Schwerer hatten es das Leipziger Absolventinnenquintett, fehlten in ihren Reihen doch schlichtweg die Männer. Schon der Programmtitel “Ladies’ Night” machte deutlich, dass man gedachte, aus dieser Not eine Tugend zu machen. So drehte sich die zusammenhängend inszenierte Szenenfolge um die Partyvorbereitung einer Runde von fünf jungen Damen, die allerdings nur schwer auf Touren kam und nicht so recht zünden wollte. Trotzdem blieben einzelne Nummern in Erinnerung: Corinna Ellwangers witzige “My Heart Will Go on”-Einlage inklusive des von den Kolleginnen ins Haar geblasenen Fahrtwindes ebenso wie “Vielleicht mag ich es so” aus “The Wild Party” von der stimmlich herausragenden Martina Mühlpointner. Dass mit Julia und Nina Baukus ein Zwillingsschwesternpaar auf der Bühne stand, war schließlich nicht nur dem äußeren Anschein zu entnehmen: Mit “Die Schwestern” von Johannes Brahms setzten die beiden auch einen äusserst gelungenen klassischen Kontrapunkt im Reigen der Musicalsongs.
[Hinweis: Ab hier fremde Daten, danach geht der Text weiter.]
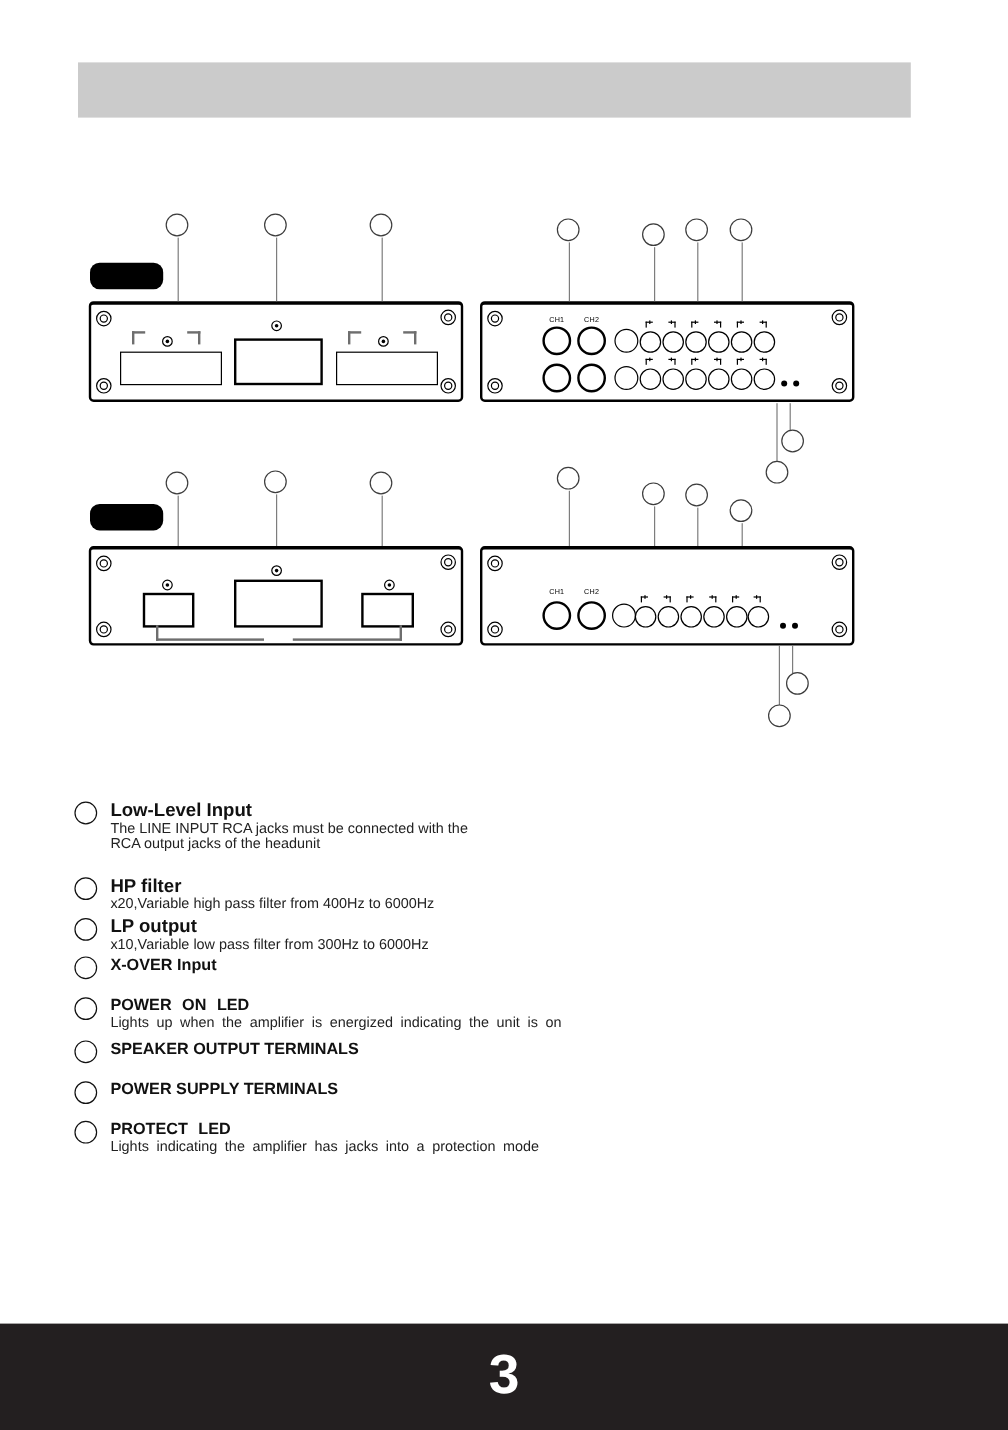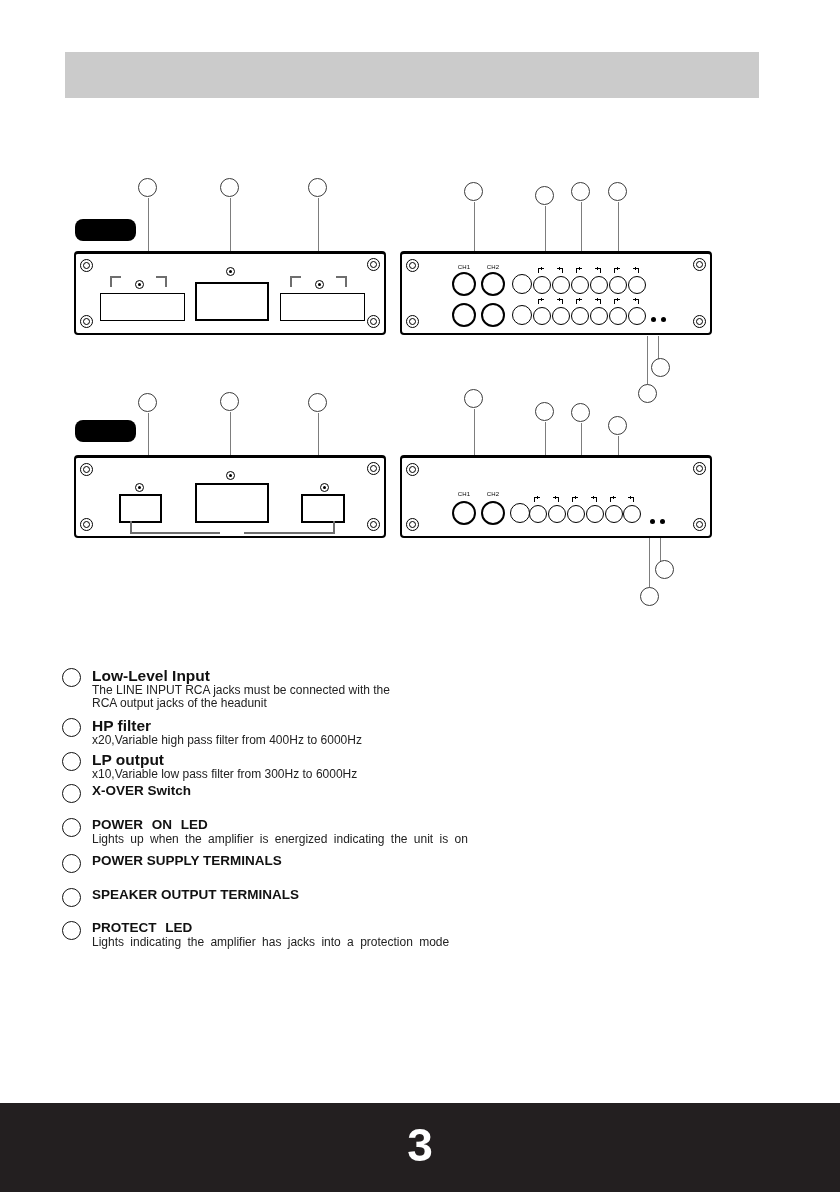"Low-Level Input" .legend-item:nth-child(1) { margin-bottom: 7px -> 20px }
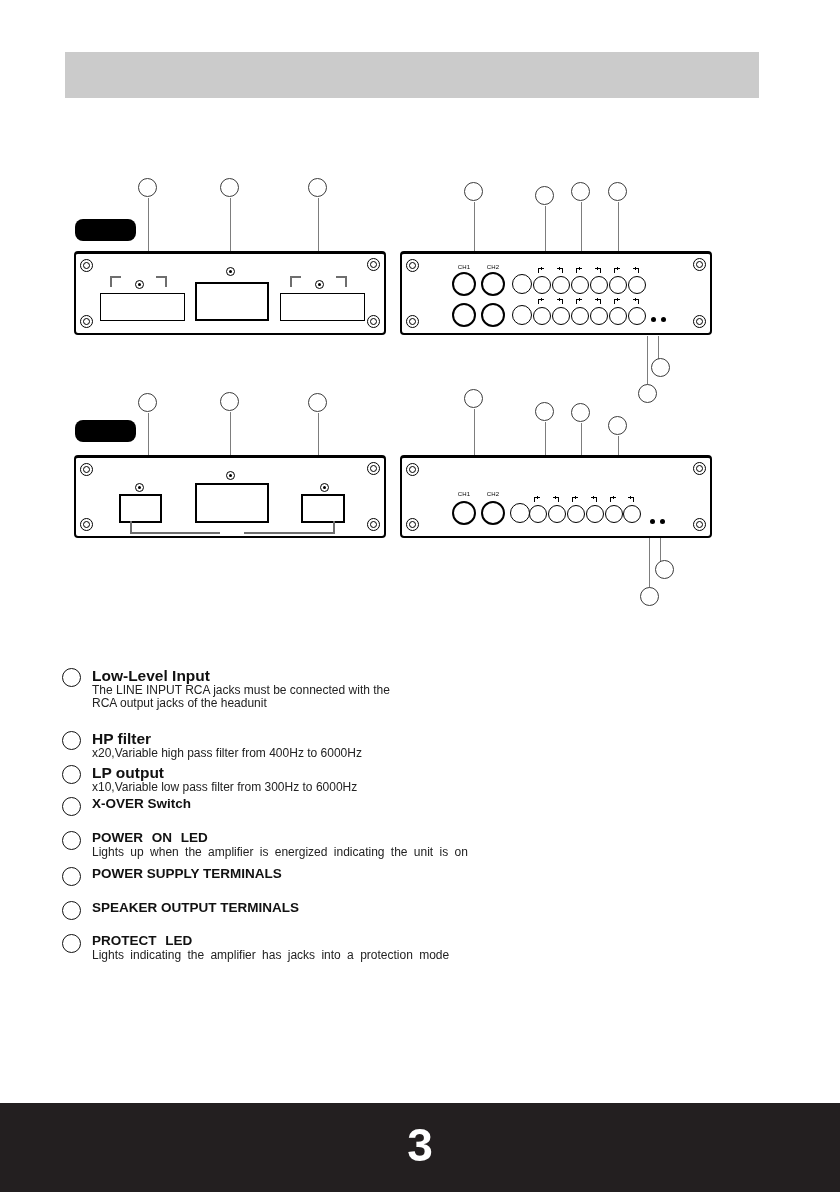"X-OVER Switch" div.l-title { text: Switch -> Input }
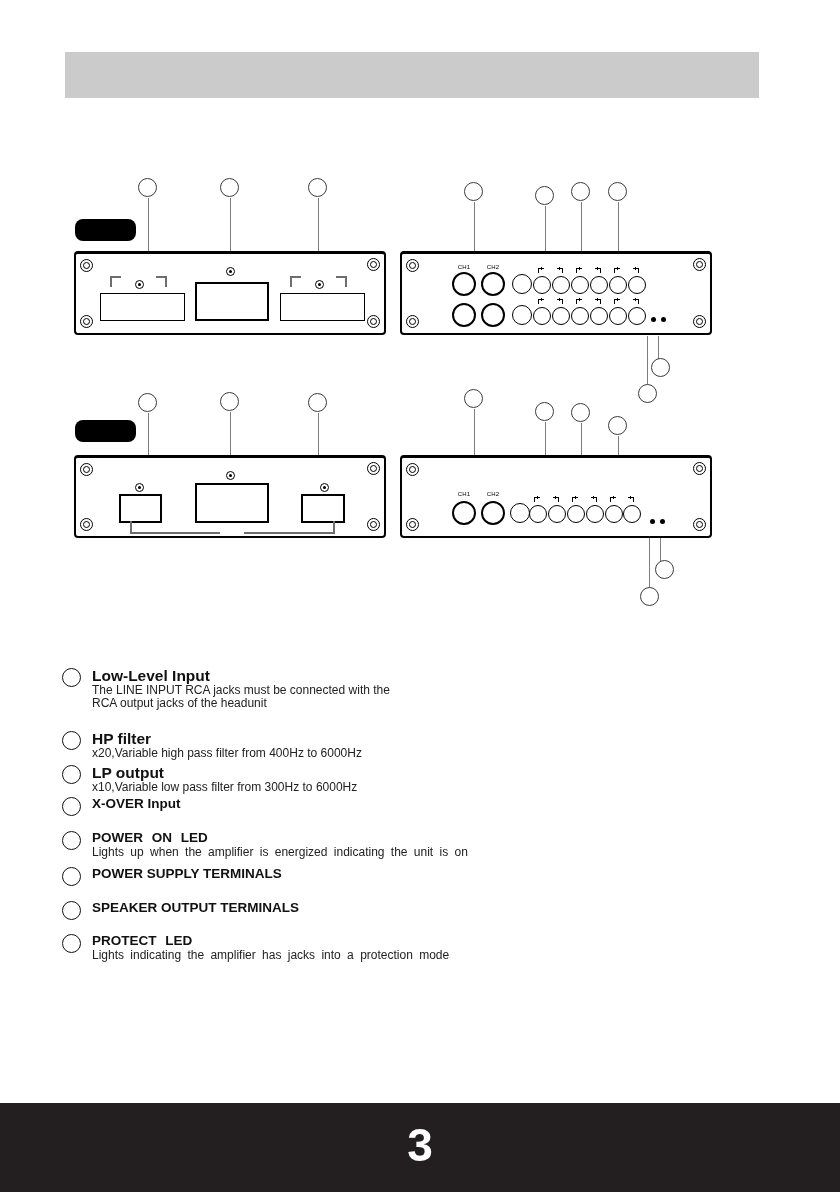"POWER SUPPLY TERMINALS" div.legend-item { order: before "SPEAKER OUTPUT TERMINALS" -> after "SPEAKER OUTPUT TERMINALS" }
Das Programm der Absolventen vom Konservatorium Wien stand unter dem Titel “Shakespeare and Love”. Jeweils paarweise traten die Akteure zunächst auf und spielten eine klassische Shakespeare-Szene, die in einen Song mündete. Zur Mitte des Blocks wurde diese Konzeption jedoch zugunsten einer reinen Songabfolge ad acta gelegt, dennoch gewann das Programm dadurch nur wenig an Schwung. Die bis auf zwei Ausnahmen in englischer Sprache vorgetragenen Songs wurden musikalisch wenig abwechslungsreich begleitet und boten den Darstellern wenig Möglichkeiten, ihre Stärken auszuspielen und Profil zu gewinnen. Doch zum Glück gab es da noch Anna Veit: Mit ihrem Siegertitel “Herz in der Hand”, mit dem sie bereits den Bundeswettbewerb Chanson 2008 gewonnen hatte, faszinierte sie das Publikum, so dass man eine Stecknadel im Saal hätte fallen hören. Eine ungewöhnliche und herausragende Vorstellung mit einem sehr eigenen Profil.

Alle Teilnehmer im Überblick:
Bayerische Theaterakademie August Everding München: Marianne Curn, Karsten Kenzel, Susanne von Lonski, Stephanie Marin, Thorsten Ritz, Tom Schimon, Martin Daniel Selle, Florian Soyka, Nina Vlaovic
Folkwang-Hochschule Essen: Natalya Bogdanis, Jonas Hein, Merle Hoch, Stefan Igeler, Tim Ludwig, Dionne Wudu
Hochschule für Musik und Theater Felix Mendelssohn-Bartholdy Leipzig: Julia Baukus, Nina Baukus, Corinna Ellwanger, Franziska Juntke, Martina Mühlpointner
Konservatorium Wien: Stefan Karl Bischoff, Birgit Arquin, Daniel Feik, Julian Looman, Simone Niederer, Florian Resetarits, Birgit Riegler, Anna Veit, Andreas Wanasek.